- **WORK REQUIRED**
Return the lines of the data below in which the string "starname" occurs.

MATERIAL FOR THIS EXERCISE Start Marker

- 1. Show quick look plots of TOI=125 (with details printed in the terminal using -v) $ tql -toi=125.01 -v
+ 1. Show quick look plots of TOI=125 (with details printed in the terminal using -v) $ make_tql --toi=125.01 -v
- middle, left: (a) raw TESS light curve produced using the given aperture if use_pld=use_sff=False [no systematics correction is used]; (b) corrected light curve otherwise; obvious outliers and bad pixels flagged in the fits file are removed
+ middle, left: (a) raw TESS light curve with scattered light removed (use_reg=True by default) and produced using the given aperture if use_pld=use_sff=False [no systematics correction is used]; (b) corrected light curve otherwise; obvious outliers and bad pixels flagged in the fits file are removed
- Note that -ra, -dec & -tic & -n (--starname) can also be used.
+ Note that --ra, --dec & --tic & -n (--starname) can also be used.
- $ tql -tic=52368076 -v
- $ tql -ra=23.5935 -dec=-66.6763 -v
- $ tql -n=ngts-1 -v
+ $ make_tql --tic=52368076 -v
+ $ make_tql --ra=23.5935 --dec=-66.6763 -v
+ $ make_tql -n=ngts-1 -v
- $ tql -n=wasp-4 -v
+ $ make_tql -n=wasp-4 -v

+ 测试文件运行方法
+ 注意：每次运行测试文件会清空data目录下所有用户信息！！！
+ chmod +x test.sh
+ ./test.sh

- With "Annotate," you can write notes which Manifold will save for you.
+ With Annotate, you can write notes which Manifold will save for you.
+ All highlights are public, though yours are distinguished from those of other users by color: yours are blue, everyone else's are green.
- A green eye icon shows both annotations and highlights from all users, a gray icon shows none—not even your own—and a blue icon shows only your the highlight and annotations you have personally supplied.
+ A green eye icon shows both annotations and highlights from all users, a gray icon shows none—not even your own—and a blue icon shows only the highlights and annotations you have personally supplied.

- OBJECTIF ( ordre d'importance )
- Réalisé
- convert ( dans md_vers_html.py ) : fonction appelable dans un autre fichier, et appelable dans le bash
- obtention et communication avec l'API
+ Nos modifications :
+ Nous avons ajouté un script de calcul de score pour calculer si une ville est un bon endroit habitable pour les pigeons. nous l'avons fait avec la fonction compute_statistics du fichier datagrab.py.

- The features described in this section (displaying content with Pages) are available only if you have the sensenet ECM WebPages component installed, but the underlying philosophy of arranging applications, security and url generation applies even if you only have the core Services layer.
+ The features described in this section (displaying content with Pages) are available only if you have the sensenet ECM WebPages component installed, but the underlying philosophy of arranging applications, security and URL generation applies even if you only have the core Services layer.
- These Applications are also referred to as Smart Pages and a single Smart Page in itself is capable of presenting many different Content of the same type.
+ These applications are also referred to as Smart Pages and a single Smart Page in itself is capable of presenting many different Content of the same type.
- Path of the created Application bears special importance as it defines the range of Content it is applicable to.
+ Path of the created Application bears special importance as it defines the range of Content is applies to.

MATERIAL FOR THIS EXERCISE End Marker

- **EXERCISE OUTPUT**
- Note that -ra, -dec & -tic & -n (--starname) can also be used.
+ Note that --ra, --dec & --tic & -n (--starname) can also be used.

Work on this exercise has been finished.